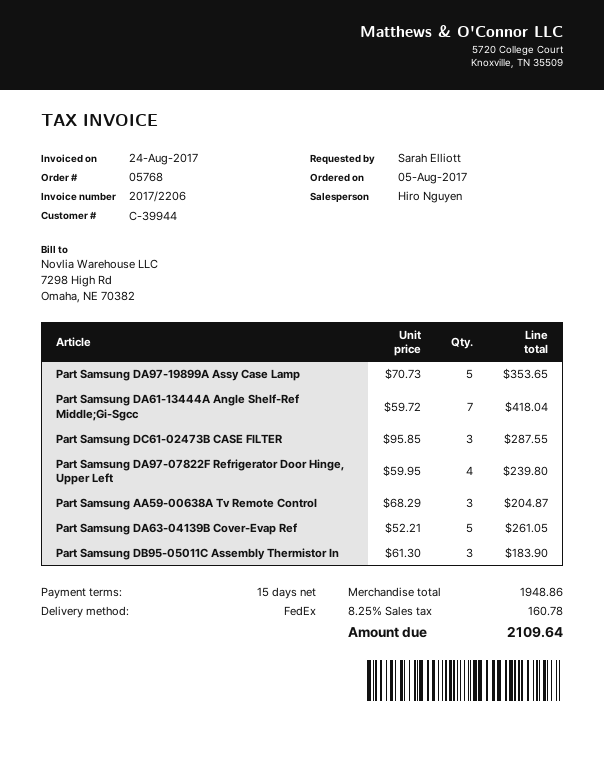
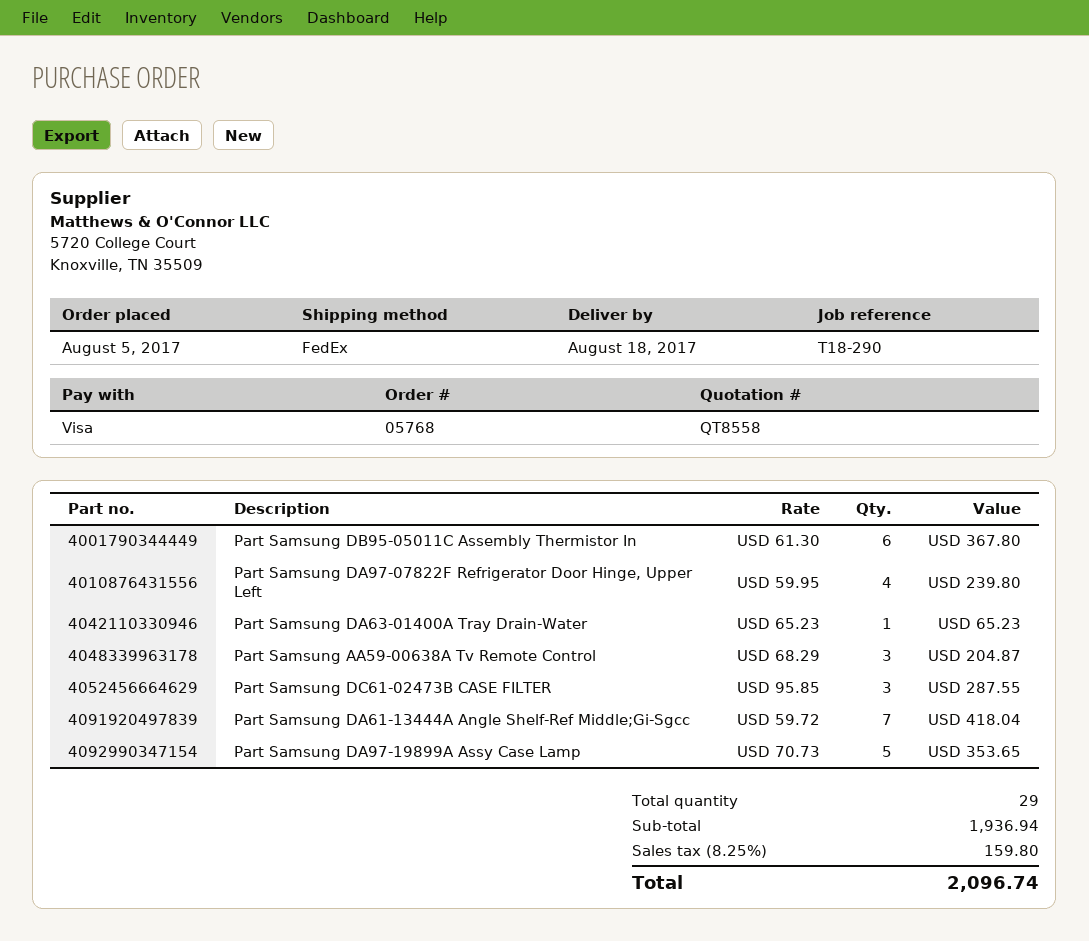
Part Samsung DA63-04139B Cover-Evap Ref: 5 x 52.21 = 261.05 -> none
Part Samsung DB95-05011C Assembly Thermistor In: 3 x 61.30 = 183.90 -> 6 x 61.30 = 367.80
Part Samsung DA63-01400A Tray Drain-Water: none -> 1 x 65.23 = 65.23
subtotal: 1948.86 -> 1936.94
tax: 8.25% = 160.78 -> 8.25% = 159.80
total: 2109.64 -> 2096.74

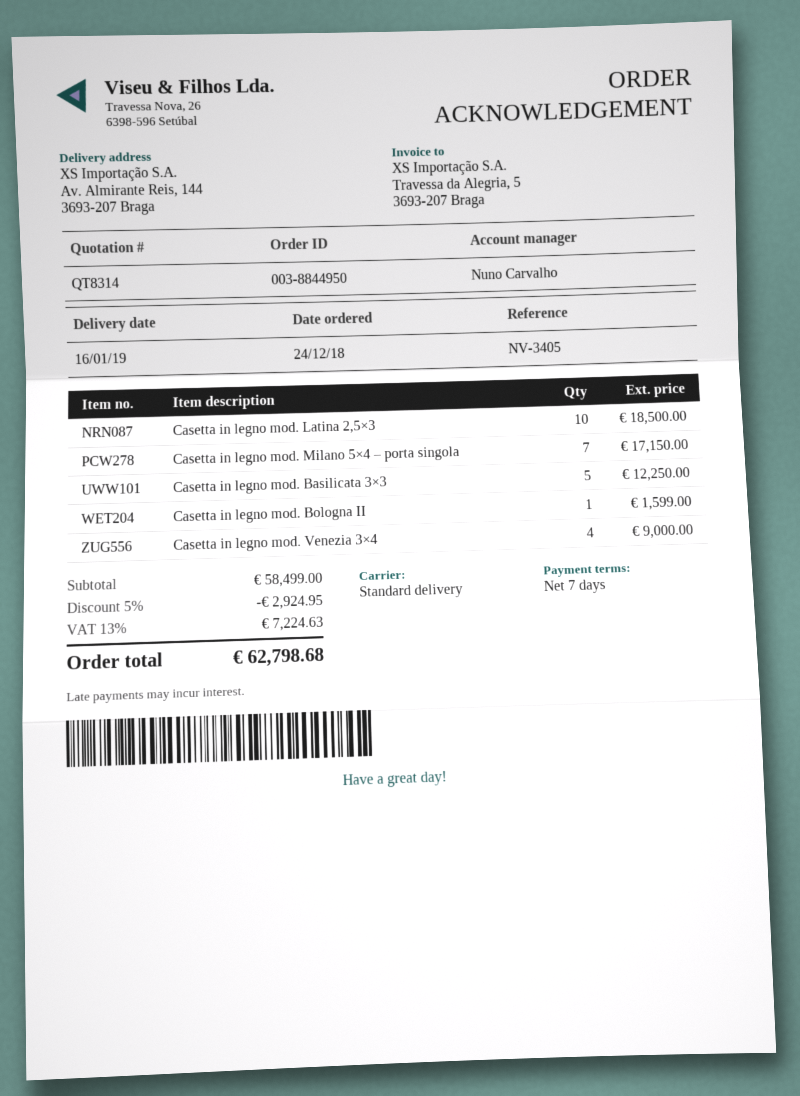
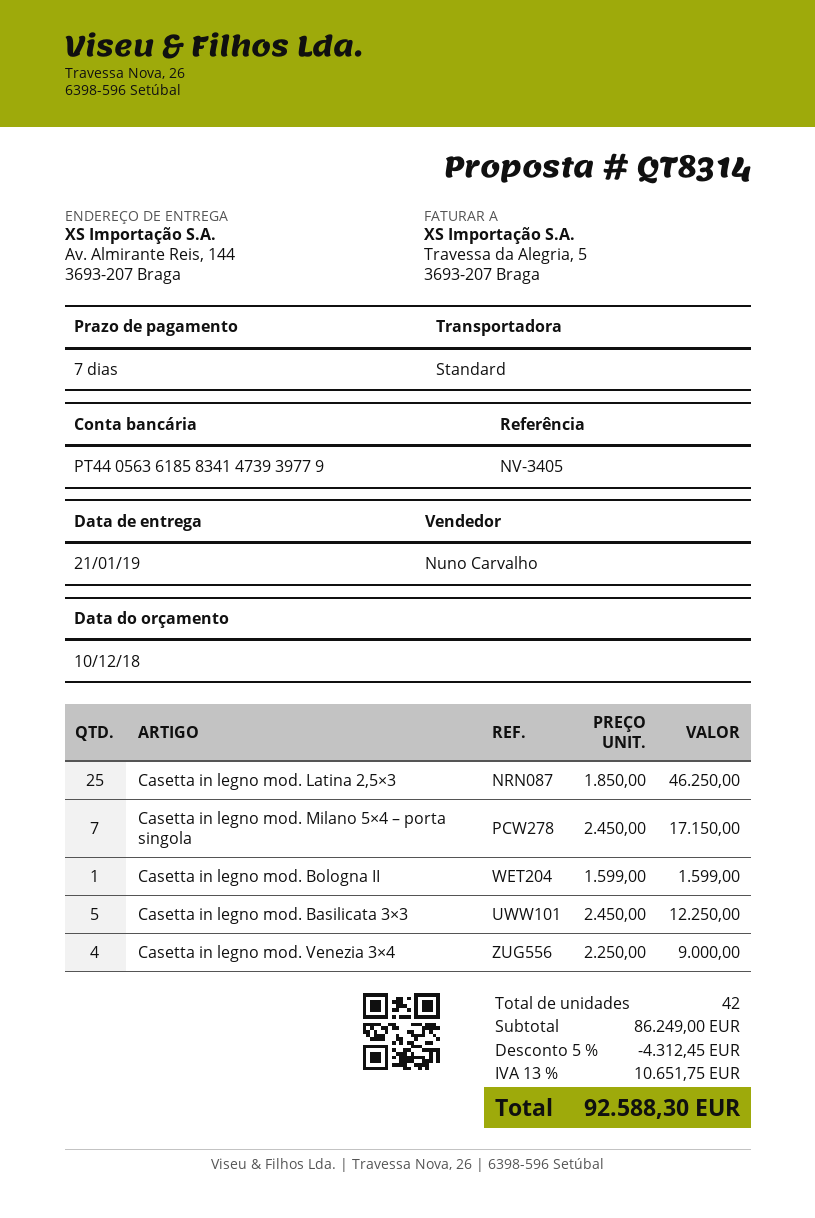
delivery date: 2019-01-16 -> 2019-01-21
Casetta in legno mod. Latina 2,5×3: 10 for 18500.00 -> 25 for 46250.00
subtotal: 58499.00 -> 86249.00
discount: 5% = 2924.95 -> 5% = 4312.45
tax: 13% = 7224.63 -> 13% = 10651.75
total: 62798.68 -> 92588.30

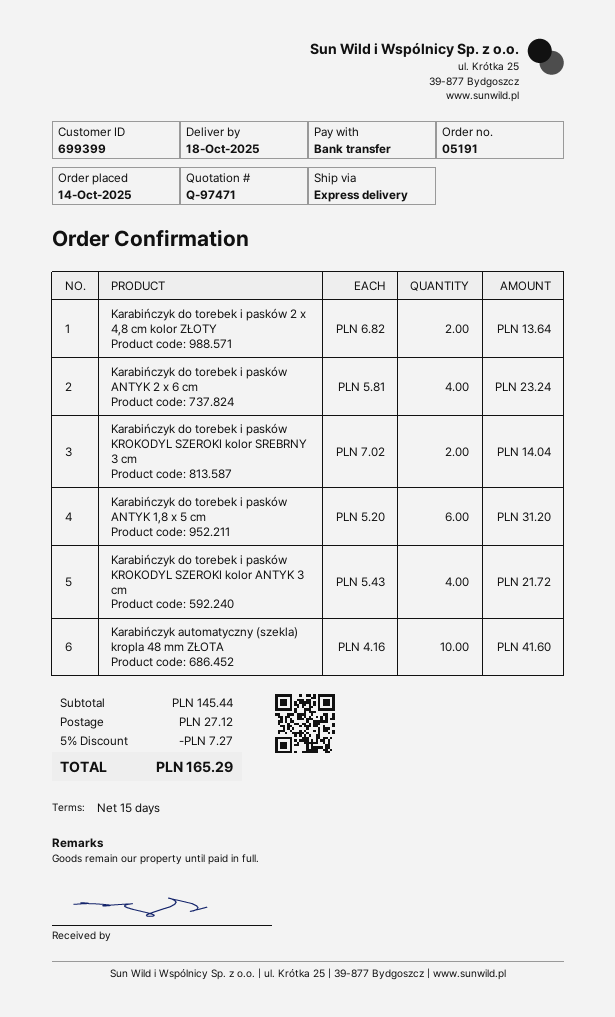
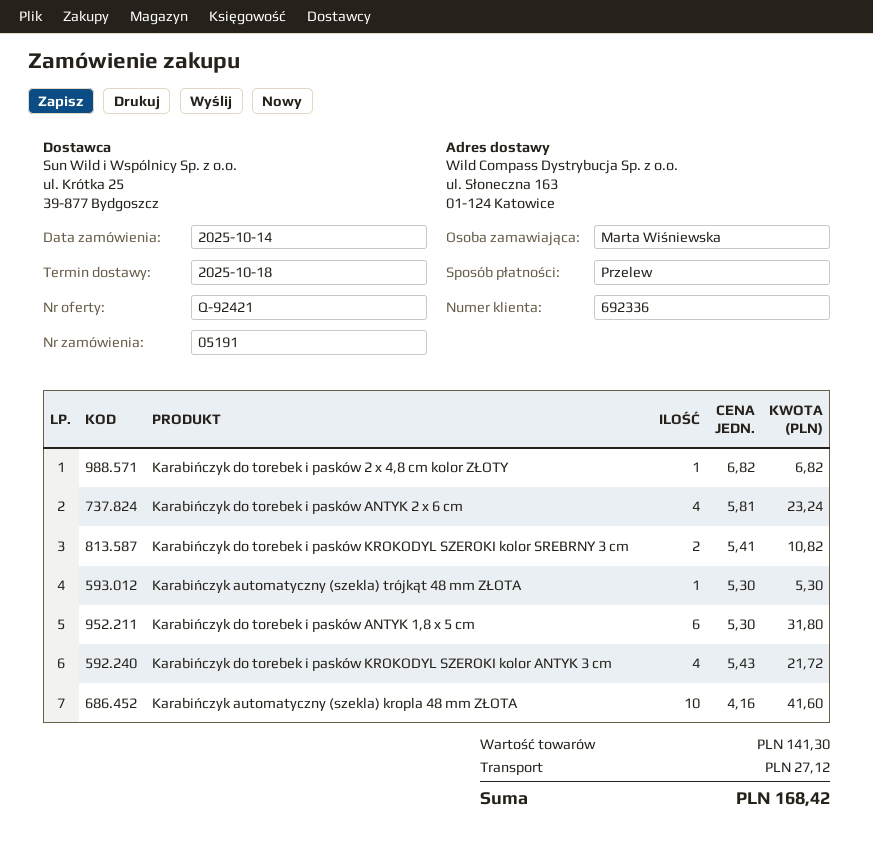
quote number: Q-97471 -> Q-92421
customer number: 699399 -> 692336
Karabińczyk do torebek i pasków 2 x 4,8 cm kolor ZŁOTY: 2 x 6.82 = 13.64 -> 1 x 6.82 = 6.82
Karabińczyk do torebek i pasków KROKODYL SZEROKI kolor SREBRNY 3 cm: 2 x 7.02 = 14.04 -> 2 x 5.41 = 10.82
Karabińczyk do torebek i pasków ANTYK 1,8 x 5 cm: 6 x 5.20 = 31.20 -> 6 x 5.30 = 31.80
Karabińczyk automatyczny (szekla) trójkąt 48 mm ZŁOTA: none -> 1 x 5.30 = 5.30
subtotal: 145.44 -> 141.30
discount: 5% = 7.27 -> none
total: 165.29 -> 168.42

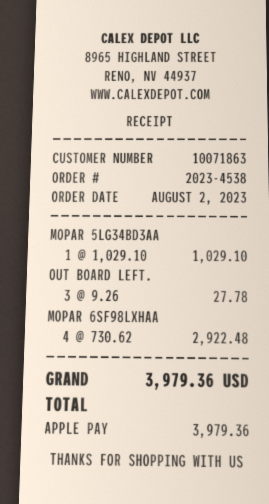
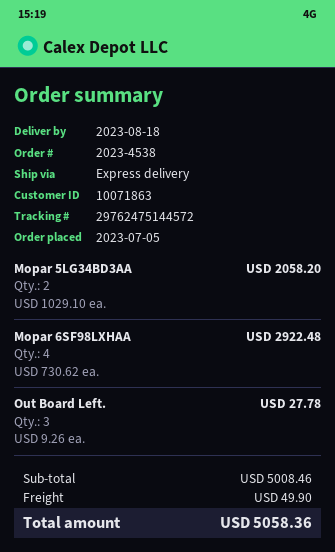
order date: 2023-08-02 -> 2023-07-05
MOPAR 5LG34BD3AA: 1 x 1029.10 = 1029.10 -> 2 x 1029.10 = 2058.20
shipping: none -> 49.90
total: 3979.36 -> 5058.36

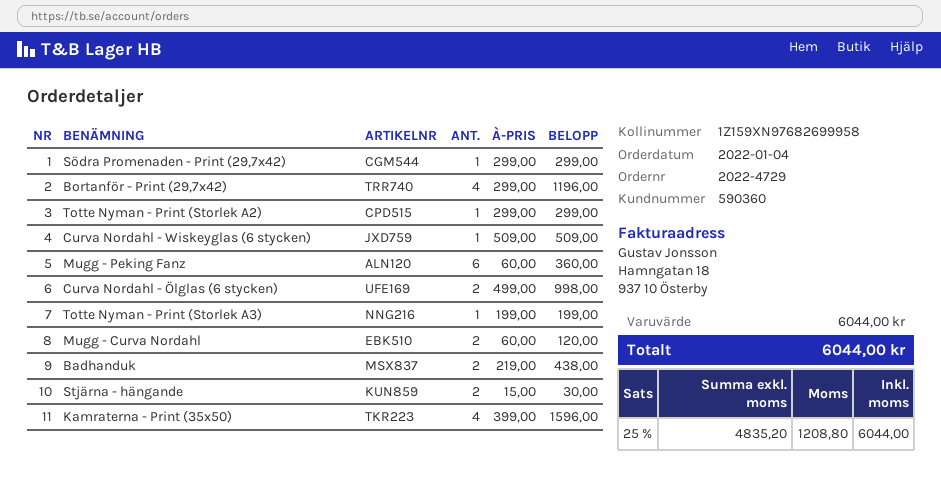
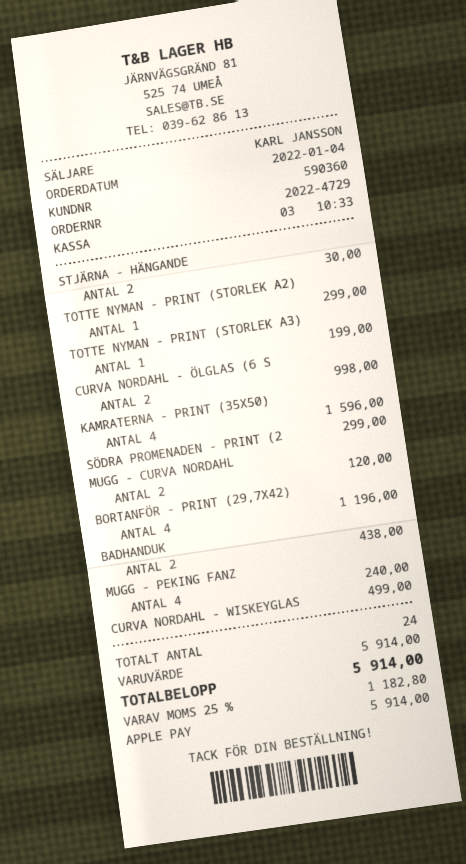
Curva Nordahl - Wiskeyglas (6 stycken): 1 for 509.00 -> 1 for 499.00
Mugg - Peking Fanz: 6 for 360.00 -> 4 for 240.00
subtotal: 6044.00 -> 5914.00
tax: 25% = 1208.80 -> 25% = 1182.80
total: 6044.00 -> 5914.00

_ _ _ _

◆ **DESCRIPTION OF THE TASK**
Only the lines from the one containing "subtotal: 6044.00 -> 5914.00" through the final line of the records above should be printed, exactly as they stand.

◆ **FINAL ANSWER**
subtotal: 6044.00 -> 5914.00
tax: 25% = 1208.80 -> 25% = 1182.80
total: 6044.00 -> 5914.00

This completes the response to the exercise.